The second thing that’s pretty cool is we have a crisis center on the first floor. It’s designed in kind of a clever way. Rather than bringing a child to a traditional emergency department and you’re mixed in with kids with broken arms and asthma, we have a separate unit right next to the emergency department. Kids get in a little quicker. It’s a little cheaper. And most importantly, all of the rooms are designed with only one thing in mind — and that’s patient safety. This crisis center we just opened up in July, and we think that’s a great response to a significant community need.
And the third thing which is going to occur this summer is opening up the first-ever in-patient unit at Dayton Children’s for patients between 11 and 17 years of age. That will be a short-stay stabilization unit, average length of stay about four days. The intent there is for the kids who are not safe to send home, get them in, stabilize them and connect them with community resources.
The only local option (now) is Kettering and they are often filled so then we would reach out to Columbus, Cincinnati, Akron and then we refer a lot of kids to Kentucky. Hopefully, we can keep most kids in our area and provide them outstanding care right here.

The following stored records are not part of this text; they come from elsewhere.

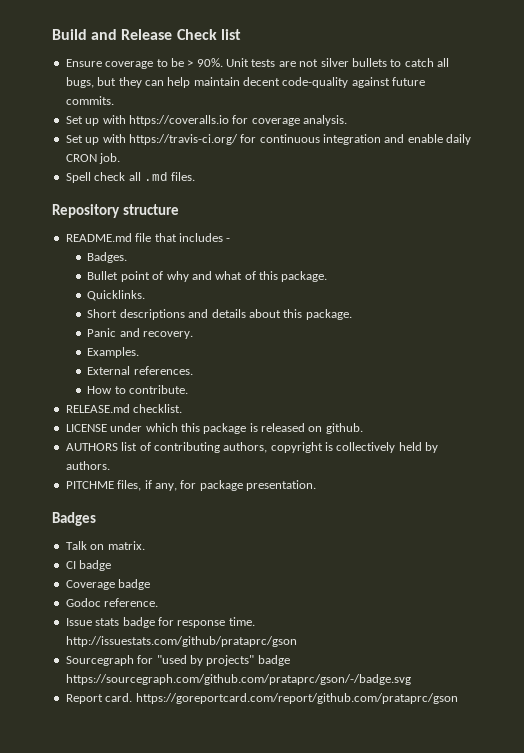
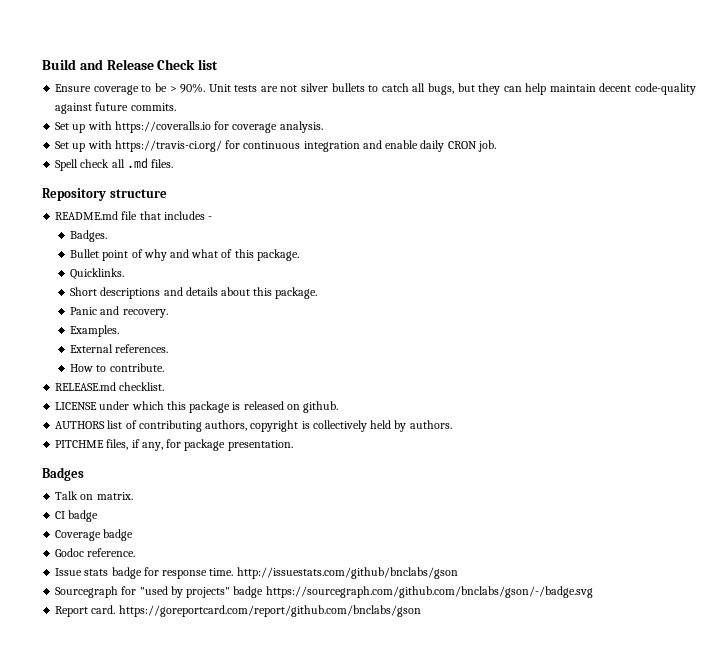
[65,636,297,647] http://issuestats.com/github/prataprc/gson -> [236,567,458,579] http://issuestats.com/github/bnclabs/gson
[65,674,411,685] https://sourcegraph.com/github.com/prataprc/gson/-/badge.svg -> [265,586,593,598] https://sourcegraph.com/github.com/bnclabs/gson/-/badge.svg
[135,693,458,704] https://goreportcard.com/report/github.com/prataprc/gson -> [118,605,421,617] https://goreportcard.com/report/github.com/bnclabs/gson

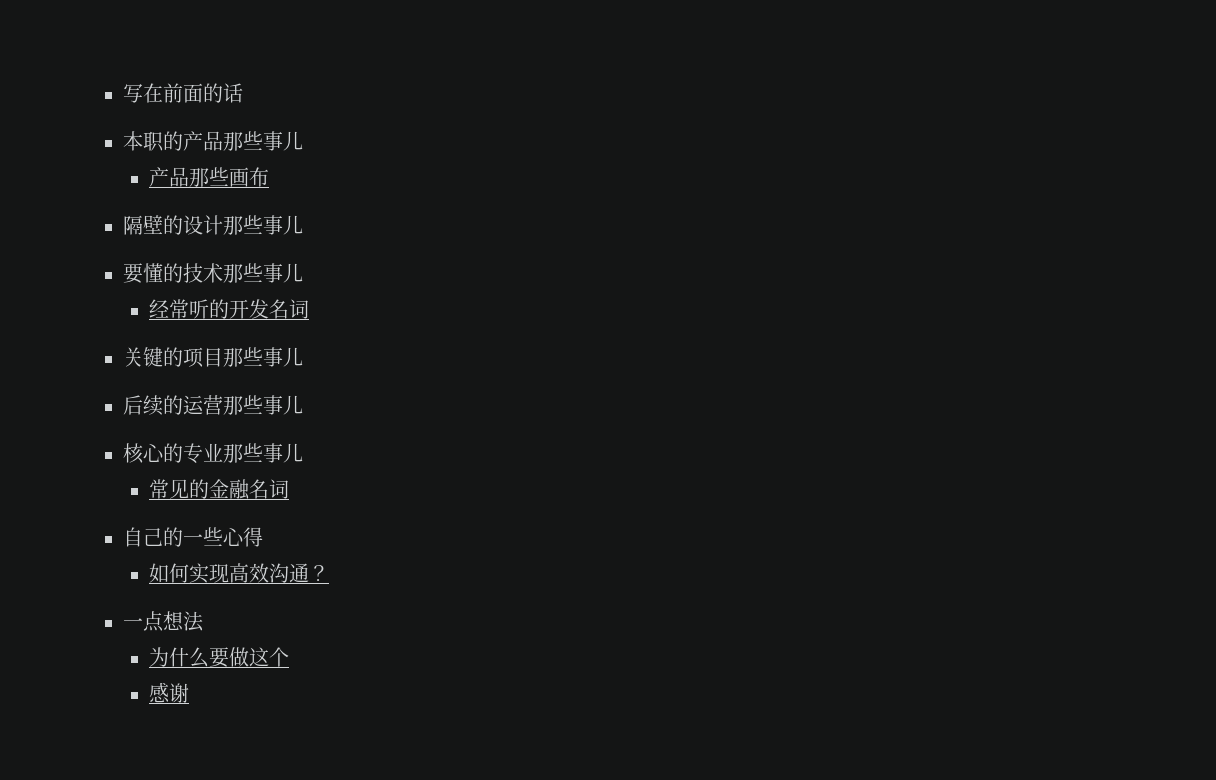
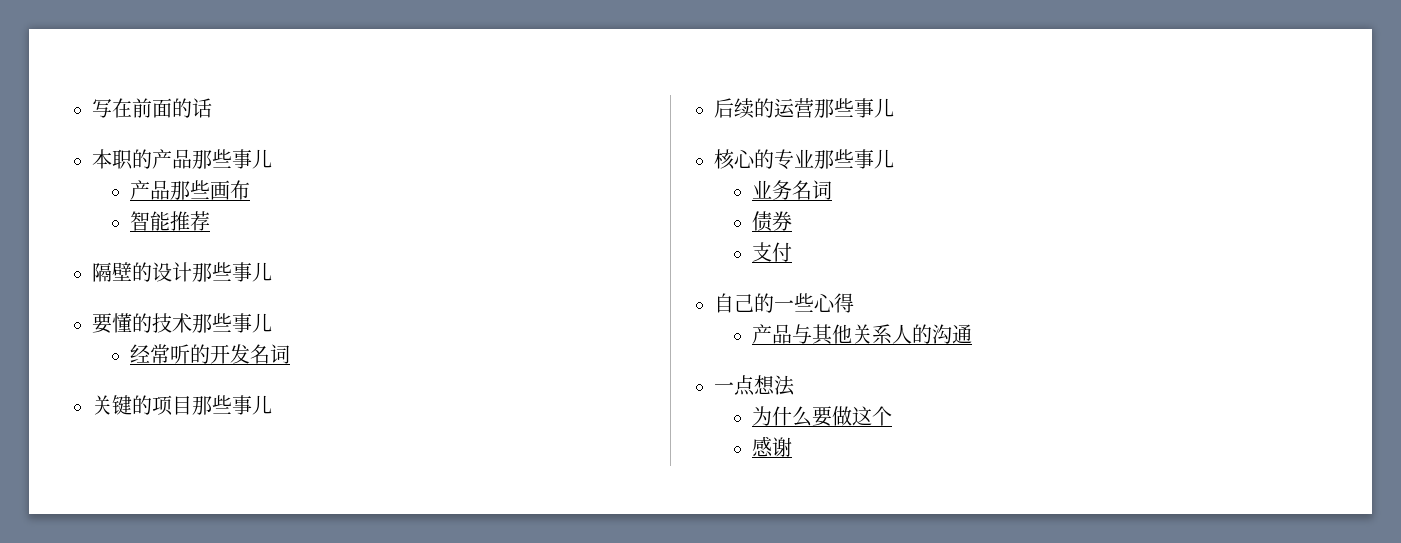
(270, 177) none -> [130,211,211,231] // 智能推荐
[149,479,290,500] 常见的金融名词 -> [752,180,833,200] [752,211,793,232] [752,242,793,262] 业务名词 // 债券 // 支付
[149,563,270,584] 如何实现高效 -> [752,324,933,345] 产品与其他关系人的
[309,565,330,582] ？ -> (973, 334) none

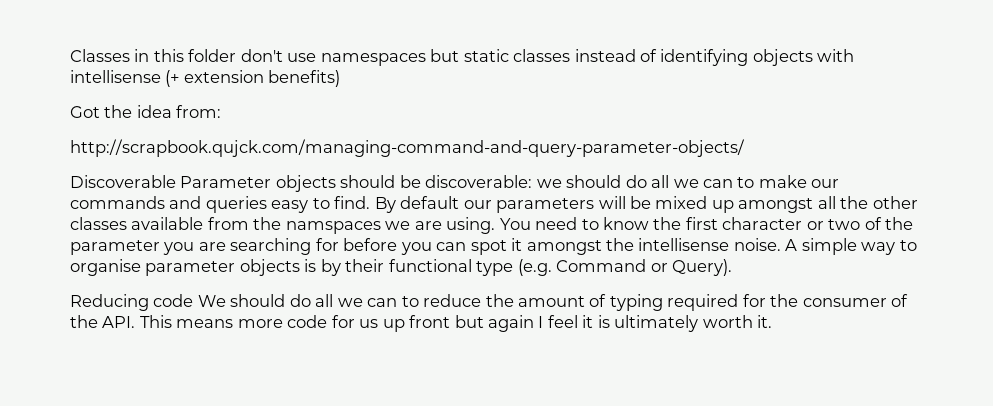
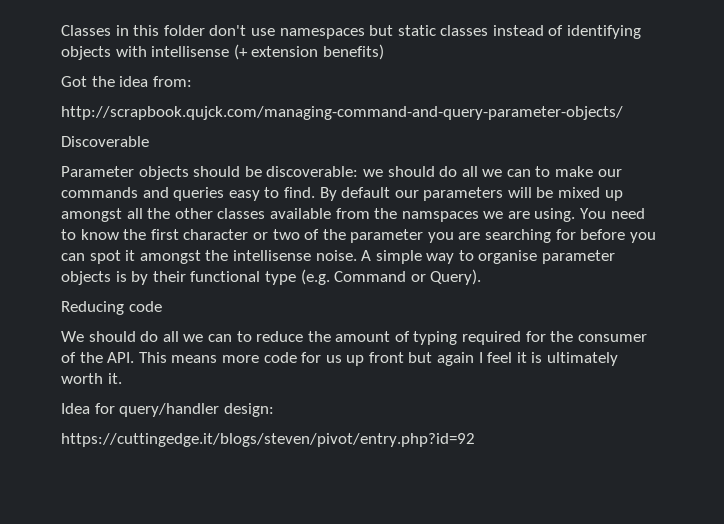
(176, 181) none -> (149, 141) //
(194, 300) none -> (162, 306) //
(773, 321) none -> [61,403,274,417] [61,433,475,447] // Idea for query/handler design: // https://cuttingedge.it/blogs/steven/pivot/entry.php?id=92

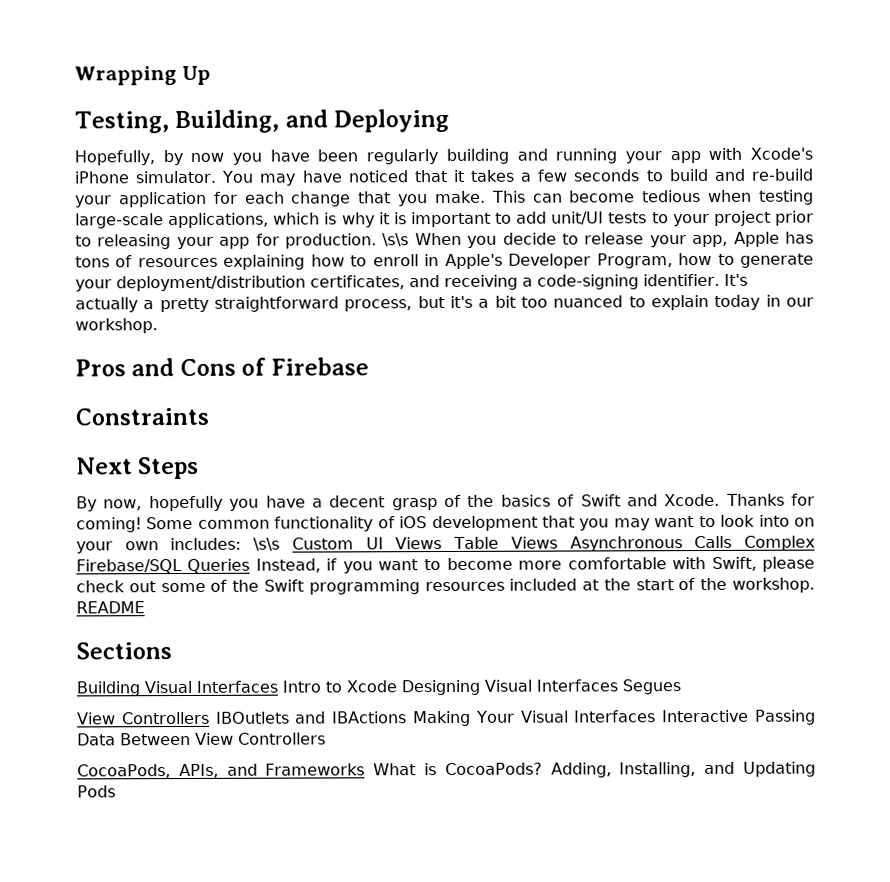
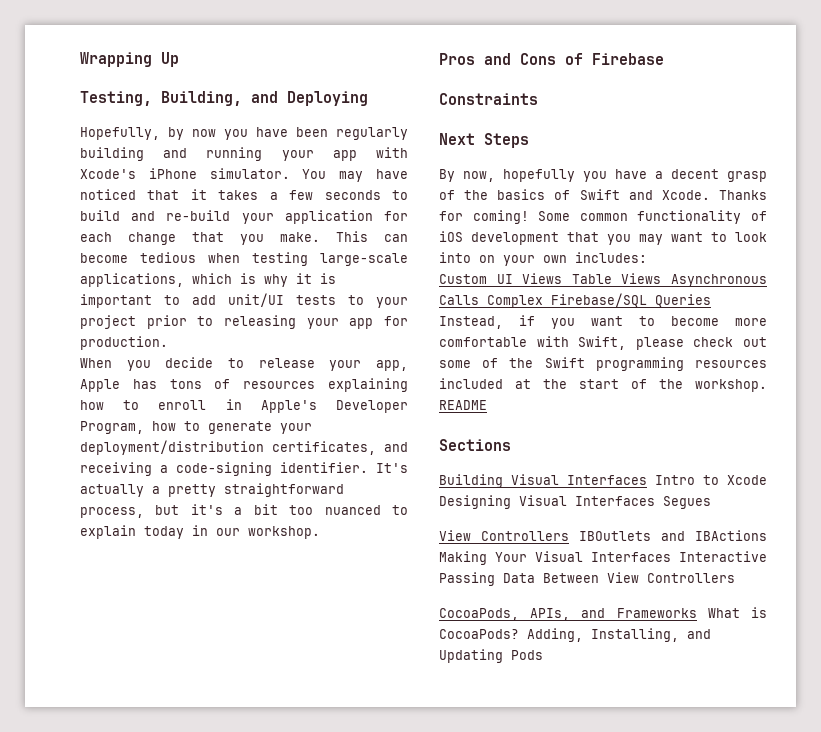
[382,233,410,247] \s\s -> (168, 343) //
[253,537,281,551] \s\s -> (647, 257) //

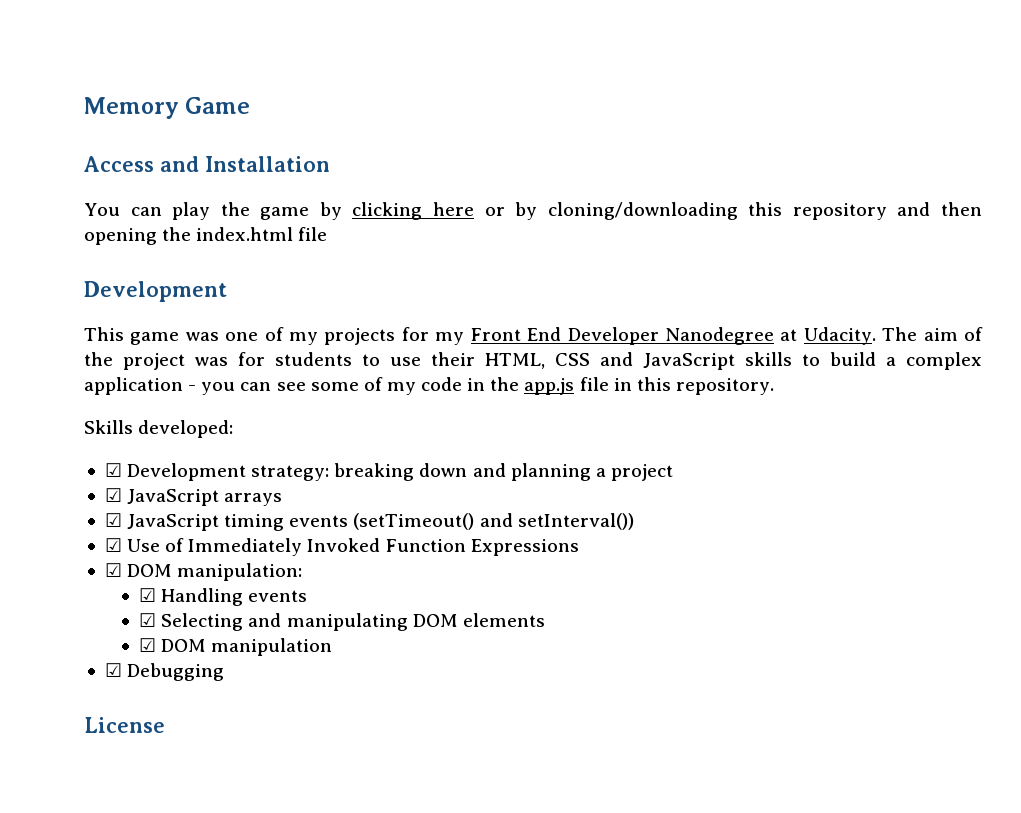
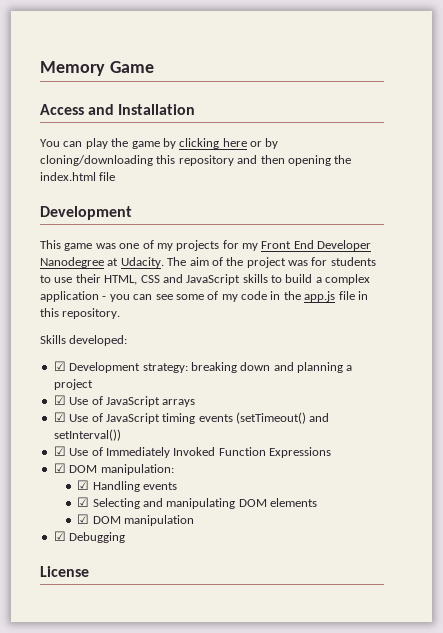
(122, 495) none -> [69,396,103,405] Use of
(122, 520) none -> [69,413,103,422] Use of

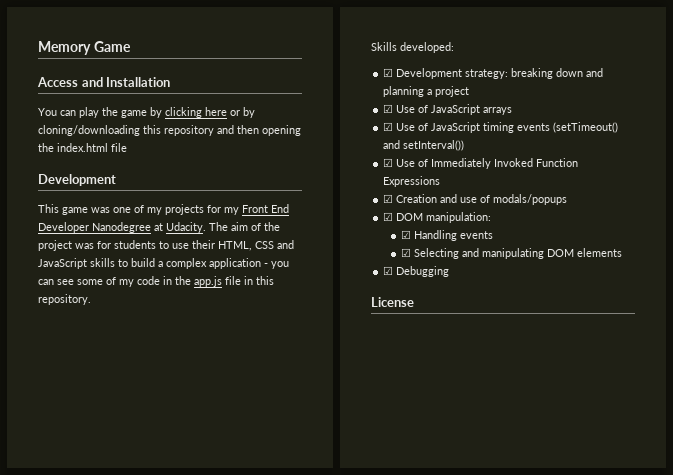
(331, 452) none -> [383,194,568,205] // ☑ Creation and use of modals/popups
[77,514,194,526] // ☑ DOM manipulation -> (623, 252) none

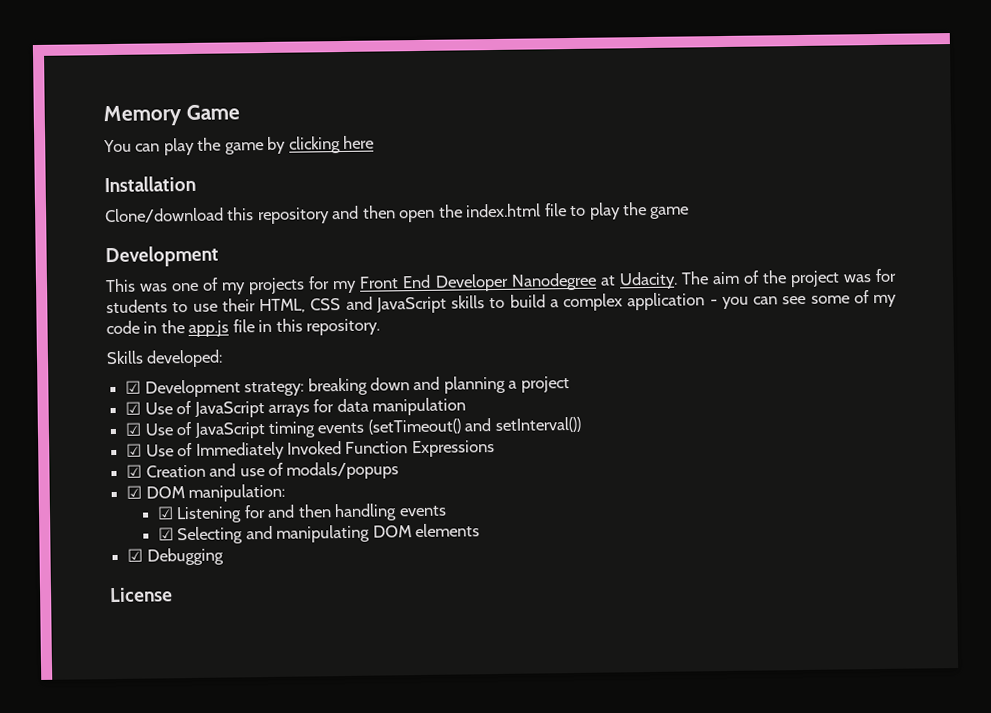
[37,77,171,87] // Access and Installation -> (240, 112) none
[230,107,255,118] [38,125,140,136] or by cloning/downloading -> [104,175,196,193] [105,207,224,224] // Installation // Clone/download
[262,125,301,136] opening -> [399,209,436,223] open
(127, 147) none -> [570,202,690,220] to play the game
[62,207,88,215] game -> (136, 285) none
(513, 111) none -> [313,397,467,416] for data manipulation
[414,230,458,241] Handling -> [176,503,398,524] Listening for and then handling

DDN: What more can we be doing?
Ramey: We're investing millions of dollars at the back end but not enough money at the front end. Psychiatrists and this new inpatient unit … it's a $10 million project. What if we took some of that money and instead tried to figure out what the heck is going on and how do we equip kids at a young age, meaning beginning in kindergarten — how to begin to take care of their mental health like we're after them to try and take care of their physical health.
We know that when we focus on something – I use bullying as an example – bullying is at an all-time low today. All-time low. When we focus on something with a laser-like attention, we get things done. Maybe should start thinking about that with these mood disorders as well and put up fewer buildings, hire fewer people and redirect those resources elsewhere.